◆ TASK TO COMPLETE: Report, as a bare number, how many lines in the data contain "viewBox".

** Opening RECORDS SUPPLIED block **

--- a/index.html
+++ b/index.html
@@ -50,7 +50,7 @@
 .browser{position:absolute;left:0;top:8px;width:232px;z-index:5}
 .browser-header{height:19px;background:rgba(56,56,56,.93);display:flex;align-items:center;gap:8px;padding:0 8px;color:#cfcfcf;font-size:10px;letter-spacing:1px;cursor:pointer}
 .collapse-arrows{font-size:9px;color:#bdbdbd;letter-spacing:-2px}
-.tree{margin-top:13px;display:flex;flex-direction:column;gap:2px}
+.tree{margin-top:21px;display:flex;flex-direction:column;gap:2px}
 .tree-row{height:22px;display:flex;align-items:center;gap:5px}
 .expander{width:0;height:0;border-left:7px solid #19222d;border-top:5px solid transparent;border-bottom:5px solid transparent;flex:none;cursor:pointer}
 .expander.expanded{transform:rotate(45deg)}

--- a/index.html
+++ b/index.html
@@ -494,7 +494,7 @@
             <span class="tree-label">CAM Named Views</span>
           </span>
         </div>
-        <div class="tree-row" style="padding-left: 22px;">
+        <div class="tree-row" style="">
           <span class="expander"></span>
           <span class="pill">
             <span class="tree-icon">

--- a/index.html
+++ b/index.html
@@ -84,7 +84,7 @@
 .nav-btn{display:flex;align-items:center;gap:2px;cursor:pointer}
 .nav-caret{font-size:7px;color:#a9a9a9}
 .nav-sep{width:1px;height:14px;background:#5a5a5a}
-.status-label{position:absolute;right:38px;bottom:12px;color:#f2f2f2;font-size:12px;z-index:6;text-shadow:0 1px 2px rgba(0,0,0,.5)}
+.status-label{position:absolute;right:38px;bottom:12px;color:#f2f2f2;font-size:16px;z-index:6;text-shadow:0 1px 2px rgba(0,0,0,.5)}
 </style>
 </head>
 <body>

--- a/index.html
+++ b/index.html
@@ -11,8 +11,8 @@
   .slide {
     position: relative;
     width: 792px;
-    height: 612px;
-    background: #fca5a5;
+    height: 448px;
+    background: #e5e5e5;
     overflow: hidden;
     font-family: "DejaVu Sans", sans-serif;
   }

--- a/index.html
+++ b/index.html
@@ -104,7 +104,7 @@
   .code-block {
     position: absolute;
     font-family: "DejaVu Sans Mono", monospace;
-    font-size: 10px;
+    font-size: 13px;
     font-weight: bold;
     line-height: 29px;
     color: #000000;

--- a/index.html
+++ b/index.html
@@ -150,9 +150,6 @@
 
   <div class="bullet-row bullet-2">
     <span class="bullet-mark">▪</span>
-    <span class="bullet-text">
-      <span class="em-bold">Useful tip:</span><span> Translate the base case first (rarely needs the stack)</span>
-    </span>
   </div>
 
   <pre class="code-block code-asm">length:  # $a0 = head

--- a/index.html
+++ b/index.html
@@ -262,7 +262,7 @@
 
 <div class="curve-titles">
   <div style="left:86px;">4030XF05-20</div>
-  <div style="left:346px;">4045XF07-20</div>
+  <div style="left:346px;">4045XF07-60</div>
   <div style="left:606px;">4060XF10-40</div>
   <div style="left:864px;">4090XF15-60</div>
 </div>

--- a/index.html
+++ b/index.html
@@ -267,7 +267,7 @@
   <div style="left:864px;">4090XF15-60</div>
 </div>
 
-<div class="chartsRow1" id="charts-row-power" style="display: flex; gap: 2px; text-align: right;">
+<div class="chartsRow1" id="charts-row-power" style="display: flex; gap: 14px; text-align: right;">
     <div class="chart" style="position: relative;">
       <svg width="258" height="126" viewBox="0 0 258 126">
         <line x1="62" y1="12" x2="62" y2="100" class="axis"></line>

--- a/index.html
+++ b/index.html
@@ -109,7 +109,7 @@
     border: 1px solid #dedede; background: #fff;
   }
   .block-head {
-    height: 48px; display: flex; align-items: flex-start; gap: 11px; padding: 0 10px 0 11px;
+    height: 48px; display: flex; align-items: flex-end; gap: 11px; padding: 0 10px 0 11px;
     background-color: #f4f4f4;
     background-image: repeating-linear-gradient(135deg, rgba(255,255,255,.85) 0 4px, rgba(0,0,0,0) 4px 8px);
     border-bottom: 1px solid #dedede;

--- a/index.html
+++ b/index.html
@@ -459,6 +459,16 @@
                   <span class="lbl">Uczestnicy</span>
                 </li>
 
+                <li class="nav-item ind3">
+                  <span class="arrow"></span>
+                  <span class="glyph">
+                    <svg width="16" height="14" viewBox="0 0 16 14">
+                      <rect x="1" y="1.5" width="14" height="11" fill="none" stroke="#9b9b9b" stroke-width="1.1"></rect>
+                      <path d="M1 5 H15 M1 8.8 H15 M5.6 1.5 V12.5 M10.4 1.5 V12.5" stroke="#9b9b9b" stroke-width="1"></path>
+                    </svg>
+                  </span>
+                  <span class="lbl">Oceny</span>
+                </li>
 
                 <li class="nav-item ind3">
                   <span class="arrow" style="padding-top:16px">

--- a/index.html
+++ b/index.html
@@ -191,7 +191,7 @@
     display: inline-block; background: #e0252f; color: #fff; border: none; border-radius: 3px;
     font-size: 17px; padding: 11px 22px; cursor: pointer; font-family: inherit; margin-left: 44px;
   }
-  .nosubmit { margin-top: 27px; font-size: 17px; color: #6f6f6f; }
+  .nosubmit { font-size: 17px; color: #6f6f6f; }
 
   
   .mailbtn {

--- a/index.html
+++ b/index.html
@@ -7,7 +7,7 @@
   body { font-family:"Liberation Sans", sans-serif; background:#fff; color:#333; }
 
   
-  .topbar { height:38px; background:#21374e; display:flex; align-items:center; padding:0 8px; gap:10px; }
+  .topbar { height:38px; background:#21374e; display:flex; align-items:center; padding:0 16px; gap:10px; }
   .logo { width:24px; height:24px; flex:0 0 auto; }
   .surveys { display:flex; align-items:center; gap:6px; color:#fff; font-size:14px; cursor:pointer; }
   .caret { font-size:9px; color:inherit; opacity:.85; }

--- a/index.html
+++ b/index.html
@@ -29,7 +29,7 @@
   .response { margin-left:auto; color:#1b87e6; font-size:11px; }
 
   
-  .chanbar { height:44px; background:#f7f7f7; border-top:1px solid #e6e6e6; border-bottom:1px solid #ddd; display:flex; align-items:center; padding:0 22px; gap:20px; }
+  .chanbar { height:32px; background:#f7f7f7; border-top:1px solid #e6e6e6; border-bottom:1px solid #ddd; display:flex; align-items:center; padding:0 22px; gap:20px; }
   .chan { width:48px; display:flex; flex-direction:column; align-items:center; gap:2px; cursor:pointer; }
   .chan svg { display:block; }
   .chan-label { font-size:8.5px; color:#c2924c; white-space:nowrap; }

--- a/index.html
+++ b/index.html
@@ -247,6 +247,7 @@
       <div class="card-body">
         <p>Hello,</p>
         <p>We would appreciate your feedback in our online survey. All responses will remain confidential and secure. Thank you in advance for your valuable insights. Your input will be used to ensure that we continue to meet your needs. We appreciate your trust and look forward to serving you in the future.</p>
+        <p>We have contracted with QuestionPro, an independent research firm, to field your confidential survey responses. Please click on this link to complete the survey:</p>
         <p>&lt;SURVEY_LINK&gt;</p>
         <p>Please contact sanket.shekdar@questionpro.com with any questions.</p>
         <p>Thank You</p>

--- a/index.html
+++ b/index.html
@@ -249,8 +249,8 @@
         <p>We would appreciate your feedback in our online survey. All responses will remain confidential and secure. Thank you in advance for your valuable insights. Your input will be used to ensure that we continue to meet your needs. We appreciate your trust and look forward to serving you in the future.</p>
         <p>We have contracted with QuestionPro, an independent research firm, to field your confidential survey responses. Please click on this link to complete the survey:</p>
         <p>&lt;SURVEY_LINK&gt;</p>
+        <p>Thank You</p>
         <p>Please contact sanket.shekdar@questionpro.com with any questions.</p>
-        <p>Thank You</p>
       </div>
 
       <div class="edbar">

** Closing RECORDS SUPPLIED block **

◆ EXERCISE RESPONSE: 2